Neue Themen, die „natürlich“ alle Aufmerksamkeit für sich beanspruchen,  bewegen die Medien stattdessen: Der blasse Präsidentschaftskandidat der Großen Koalition, die sympathische Absichtserklärung der derzeitigen Langzeitkanzlerin und die neue Statistik der Arbeitslosenzahlen – wie jetzt schon länger: einfach umwerfend positiv. Ja, man war sogar bereit, den oft ironisch kommentierten Ausspruch der Kanzlerin von der Alternativlosigkeit, sich selbst zu eigen zu machen: Sie sei in der derzeitigen schwierigen Gemengelage wirklich alternativlos, ehrlich! Schwupp – und schon ist man wieder in der alten Spur der liberalen Denkhaltung, die ausgewogen argumentieren möchte, dabei aber die vielen Fragen, die eben noch ins Haus standen, unter den Tisch kehrt.
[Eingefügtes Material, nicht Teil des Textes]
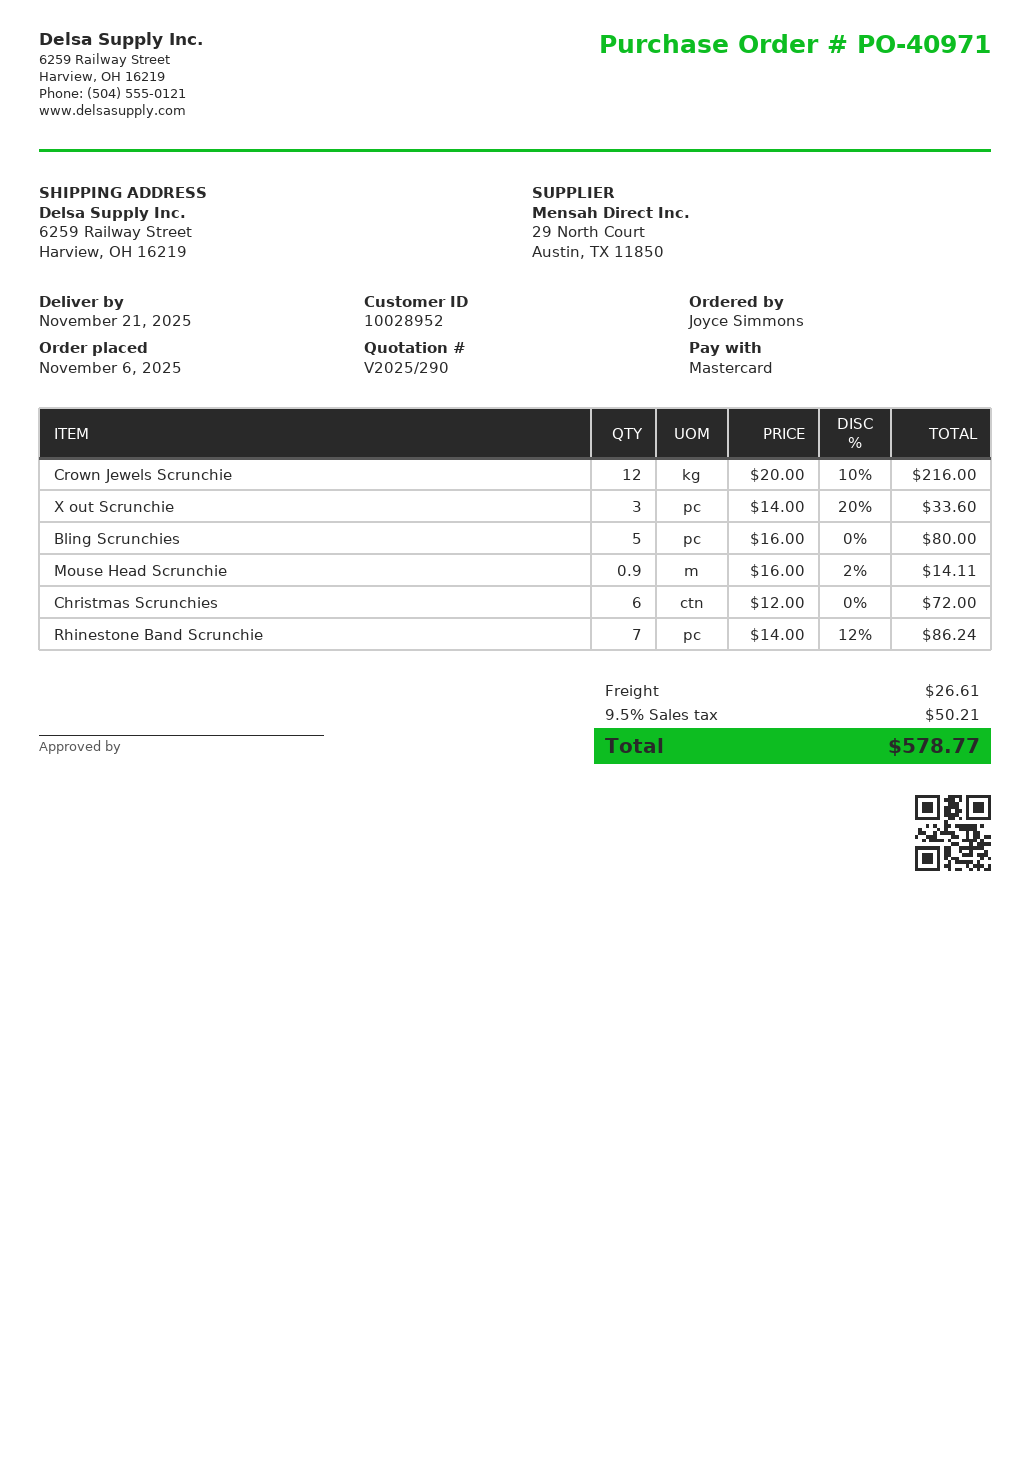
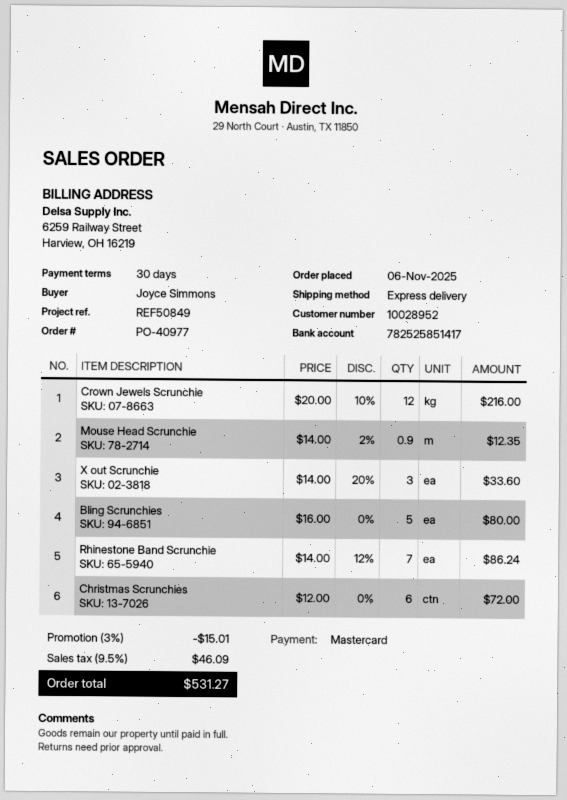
order number: PO-40971 -> PO-40977
Mouse Head Scrunchie: 0.9 x 16.00 - 2% = 14.11 -> 0.9 x 14.00 - 2% = 12.35
discount: none -> 3% = 15.01
shipping: 26.61 -> none
tax: 9.5% = 50.21 -> 9.5% = 46.09
total: 578.77 -> 531.27

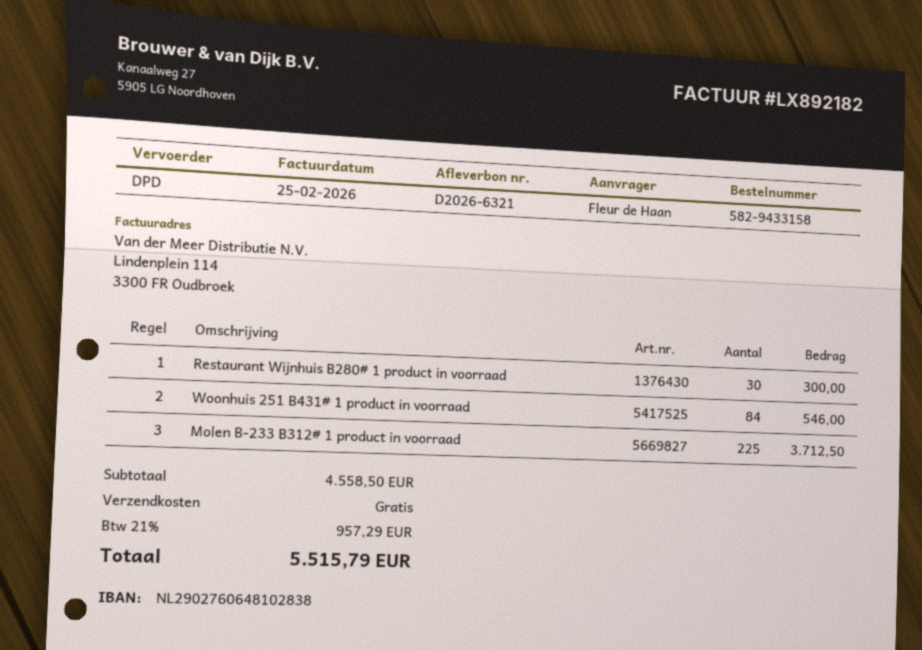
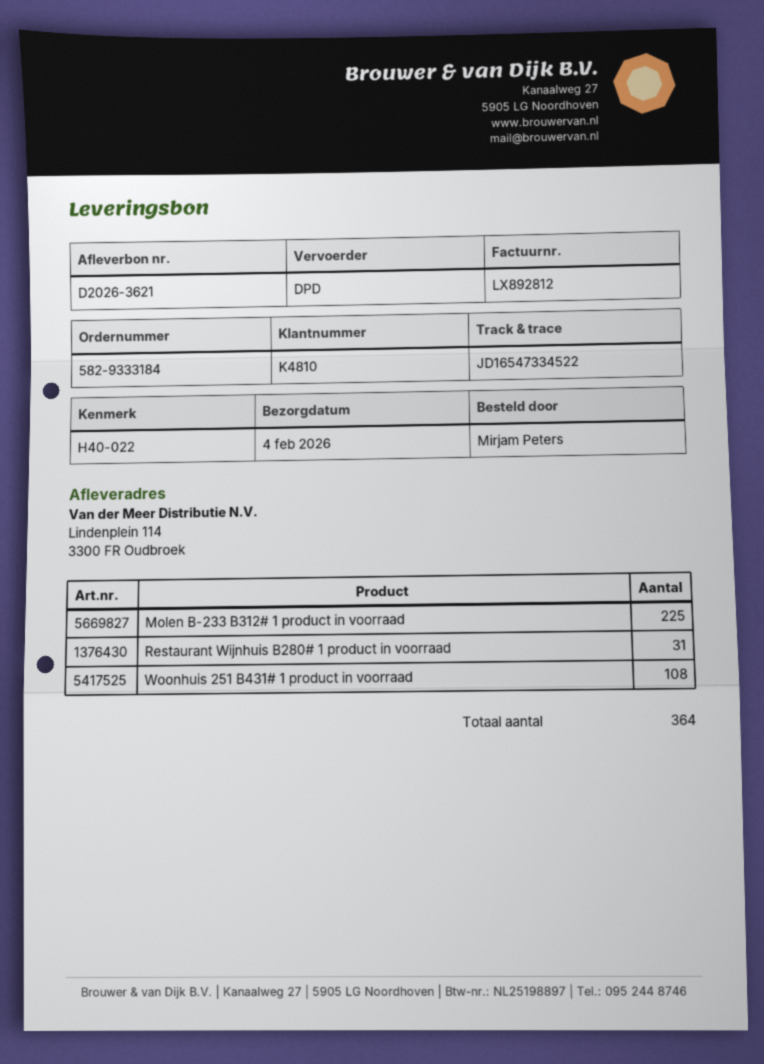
order number: 582-9433158 -> 582-9333184
delivery note number: D2026-6321 -> D2026-3621
invoice number: LX892182 -> LX892812
ordered by: Fleur de Haan -> Mirjam Peters
Restaurant Wijnhuis B280# 1 product in voorraad: 30 -> 31
Woonhuis 251 B431# 1 product in voorraad: 84 -> 108

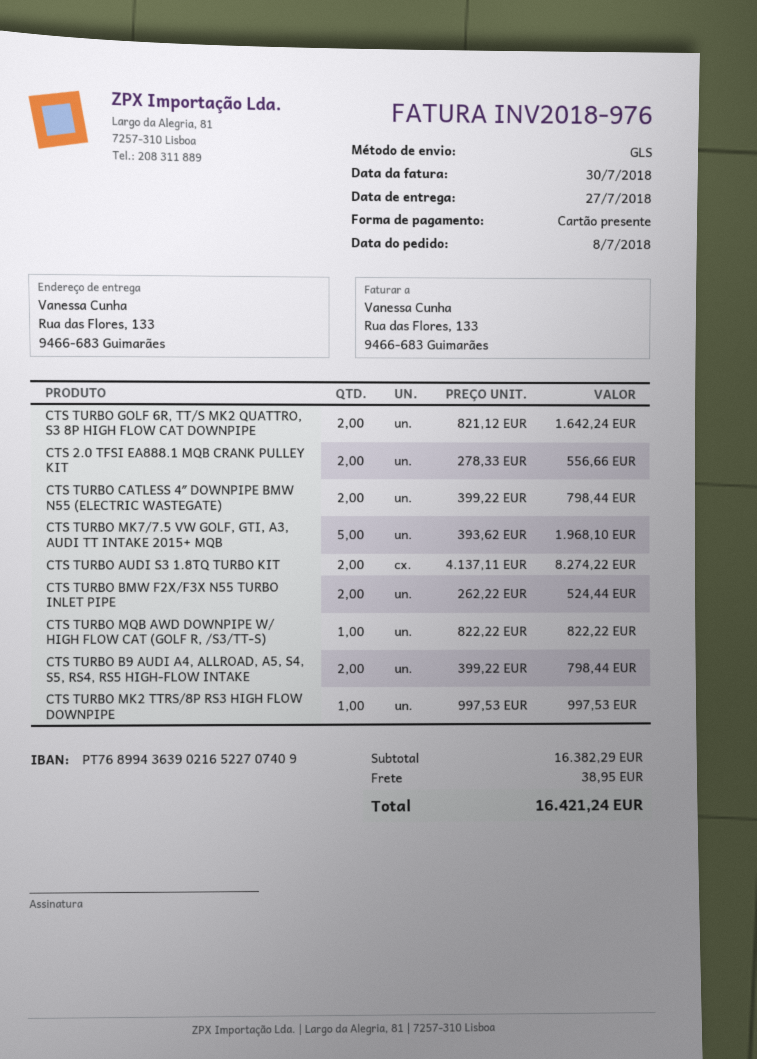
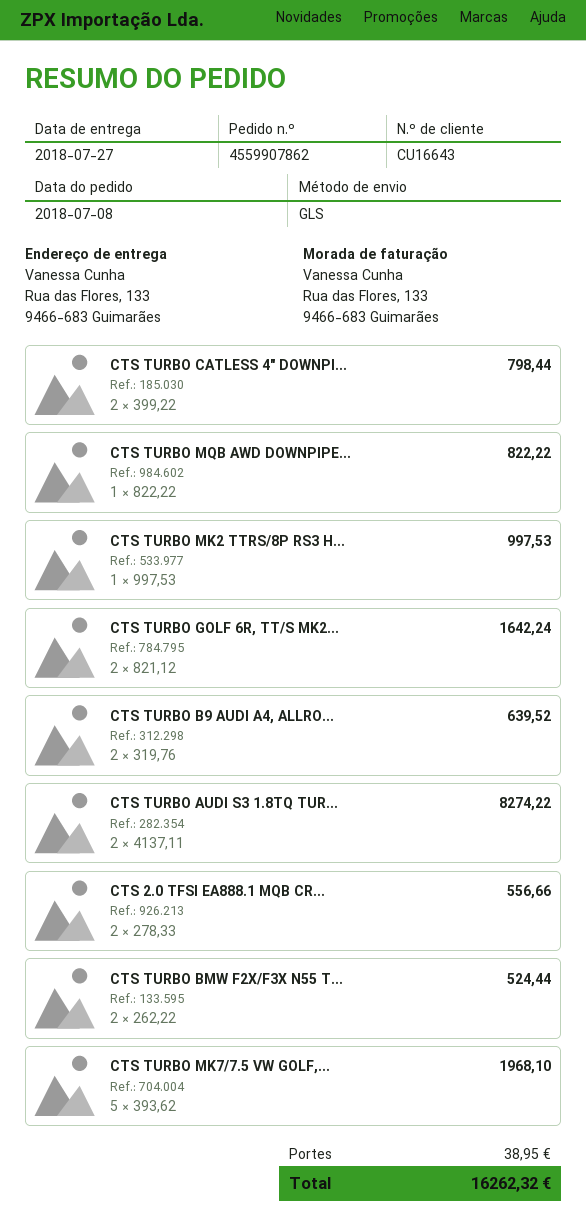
CTS TURBO B9 AUDI A4, ALLROAD, A5, S4, S5, RS4, RS5 HIGH-FLOW INTAKE: 2 x 399.22 = 798.44 -> 2 x 319.76 = 639.52
total: 16421.24 -> 16262.32

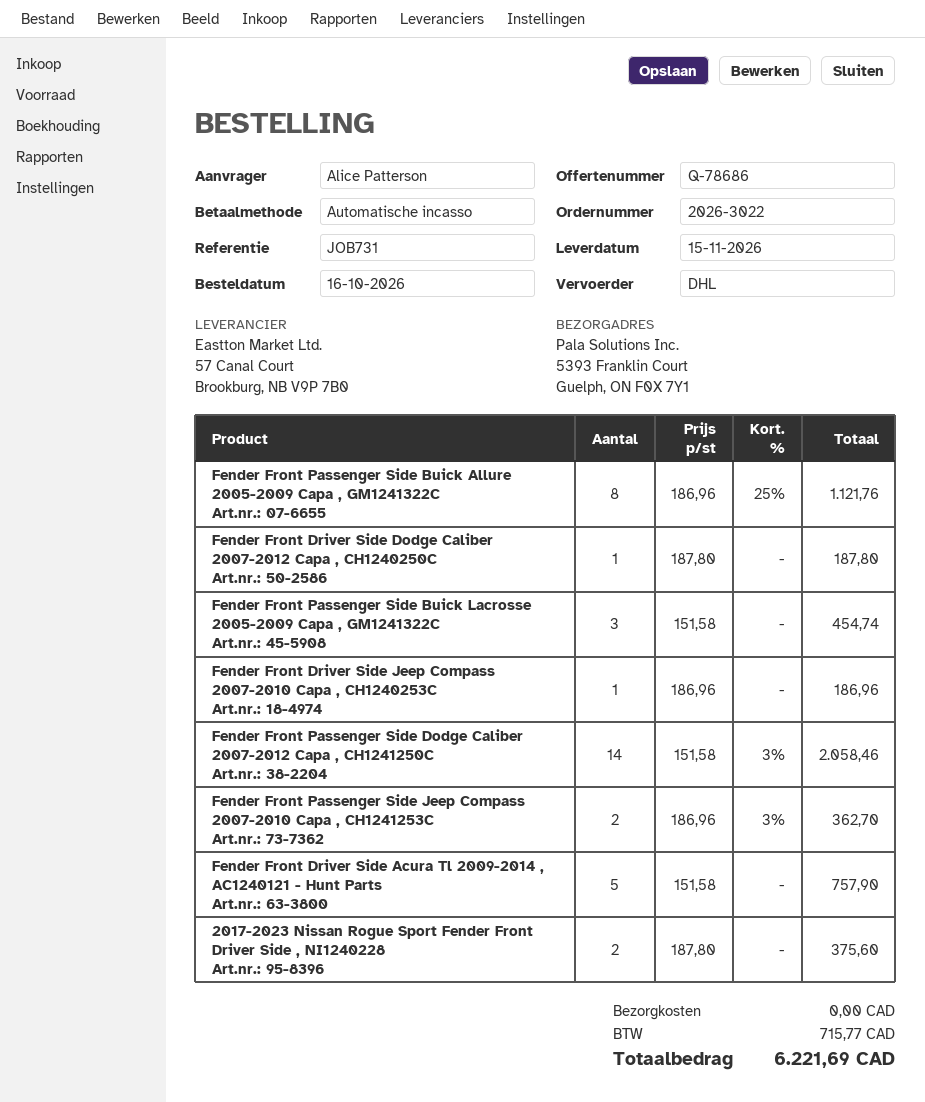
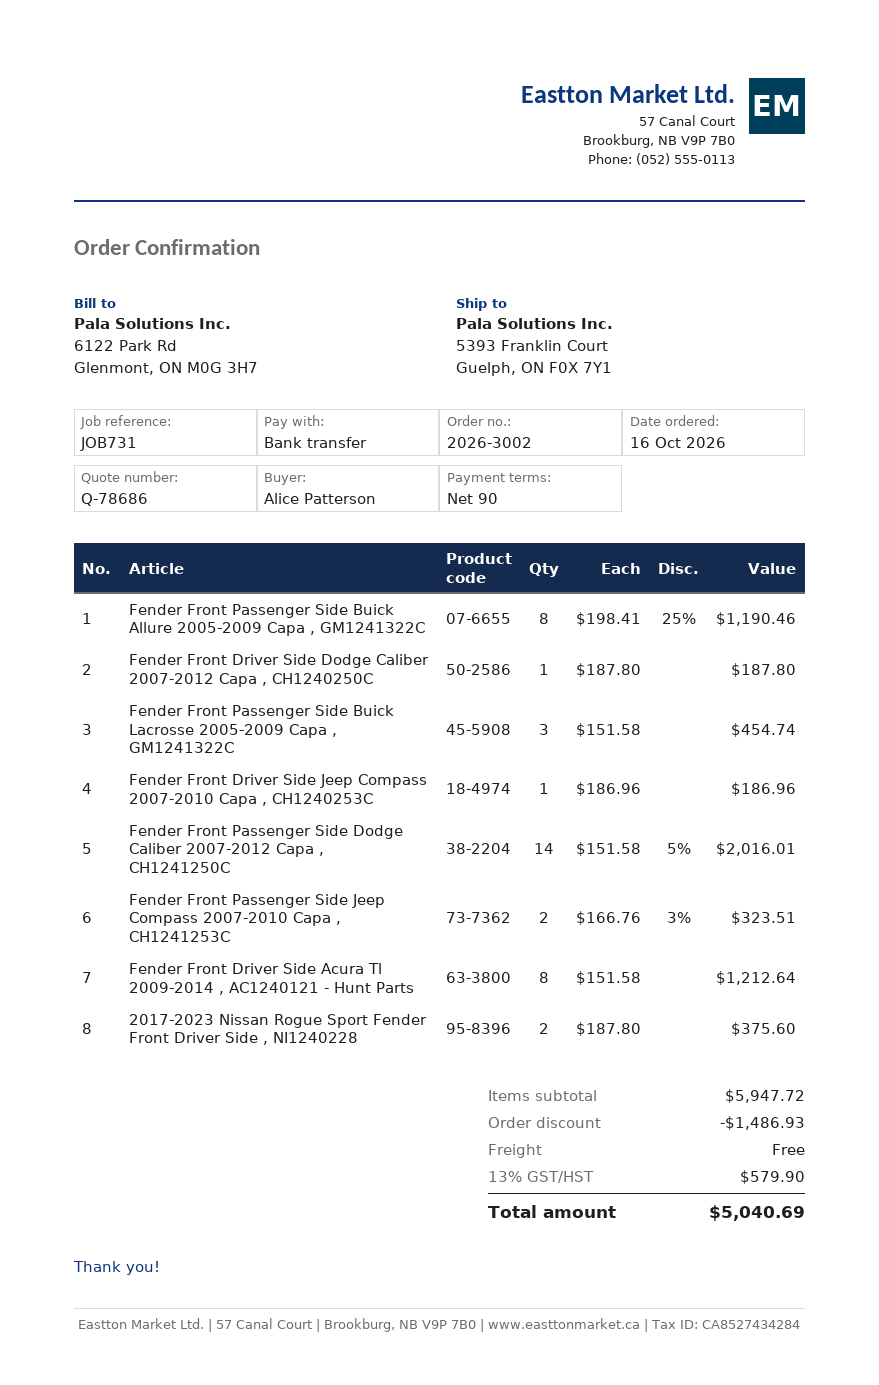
order number: 2026-3022 -> 2026-3002
payment method: direct debit -> bank transfer
Fender Front Passenger Side Buick Allure 2005-2009 Capa , GM1241322C: 8 x 186.96 - 25% = 1121.76 -> 8 x 198.41 - 25% = 1190.46
Fender Front Passenger Side Dodge Caliber 2007-2012 Capa , CH1241250C: 14 x 151.58 - 3% = 2058.46 -> 14 x 151.58 - 5% = 2016.01
Fender Front Passenger Side Jeep Compass 2007-2010 Capa , CH1241253C: 2 x 186.96 - 3% = 362.70 -> 2 x 166.76 - 3% = 323.51
Fender Front Driver Side Acura Tl 2009-2014 , AC1240121 - Hunt Parts: 5 x 151.58 = 757.90 -> 8 x 151.58 = 1212.64
discount: none -> 1486.93
tax: 715.77 -> 579.90
total: 6221.69 -> 5040.69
Ist das polemisch? Nein. Am Beispiel des Präsidentschaftskandidaten der Linken lässt es sich anschaulich verdeutlichen, diese professionelle Vergesslichkeit: Ähnlich wie in den USA, wo nur Bernie Sanders die wirklich brennenden Themen der von Armut bedrohten Weißen aufgegriffen hatte, ist es jetzt der Armutsforscher Butterwegge, der den Finger in die eigenen Wunden legt: Das eigentlich Problem unserer hysterischen Konsumgesellschaft sei die prekär  arbeitende alleinerziehende Frau, die vor Altersarmut sich ängstigenden älteren Arbeitnehmer, die in Zeitverträgen zappelnden Jungarbeiter – alles Teilnehmer am hiesigen Gesellschaftsspiel, das für sie einfach nur schlecht läuft, von denen da oben aber gnadenlos schön geredet wird. Die Schere zwischen arm und reich gehe eben nicht nur in den USA rapide auseinander, sondern auch hierzulande. Die Kanzlerin, deren Integrität nach wie vor unbenommen ist (was angesichts der schier uferlosen Korruption allerorten geradezu wunderbar anmutet), stellt redlich die neuen Zahlen in den Mittelpunkt ihrer Situationsanalyse: Noch nie waren so viele in Arbeit und Brot wie jetzt – in den letzten zwanzig Jahren! Dem könnte sie allerdings (oder besser für sie und für uns alle, denen doch eine unbenennbare Angst im Bauch grummelt, dem müsste sie) die unerträglichen Zahlen an der Steuerfront gegenüberstellen – etwa so ungefähr ( Genauigkeitsfetischisten sollen sich währenddessen ruhig oder furchtbar aufgeregt mit den Stellen hinter dem Komma befassen, uns lenkt es nur von den wirklich Problemen ab): 19% Mwst. für ein Paket Windeln, 7% für ein Pferd und 0% für das Aktienpaket…

Summa: Nur wer sich ernsthaft im Umfeld solcher Themen bewegt, wird im kommenden Jahr ein Ohr beim Wähler finden, der sonst wütend dahin gehen wird, wohin die „Verwandten im Geiste“ in den USA neulich scheinbar völlig unvorhersehbar abgewandert waren. Sehr zornig, verzweifelt, enttäuscht und gering geachtet. Wenn in diesen Tagen Butterwegge von den Medien süffisant lediglich als bedauernswerter Pappkamerad kommentiert wird, zeigt das nur, dass man nicht bereit ist, die eigentlichen Themen dieser zunehmend ungerechten Gesellschaft aufzugreifen: „Er hat keine Chance, will sie aber nutzen!“

Und das gilt nicht nur für Deutschland, sondern für alle Länder Europas. Die EU hat in der Vergangenheit ebenfalls keine brauchbaren Veränderungen in der Sozialen Frage bewirkt, denn die Jugendarbeitslosigkeit ist nach wie vor europaweit unerträglich hoch – also ist auch die EU für die Enttäuschten keine Alternative. Deshalb der wohlmeinende Ratschlag: Die anfangs gestellten Fragen neu stellen, auf die Länder Europas anwenden und die liberale Pseudo-Wundertüte für den Fasching aufbewahren, nicht aber dem frustrierten Zeitgenossen zumuten! Sonst könnte sich als bester Wahlslogan für 2017 in Europa folgender herausstellen: Europäer – verraten und verkauft!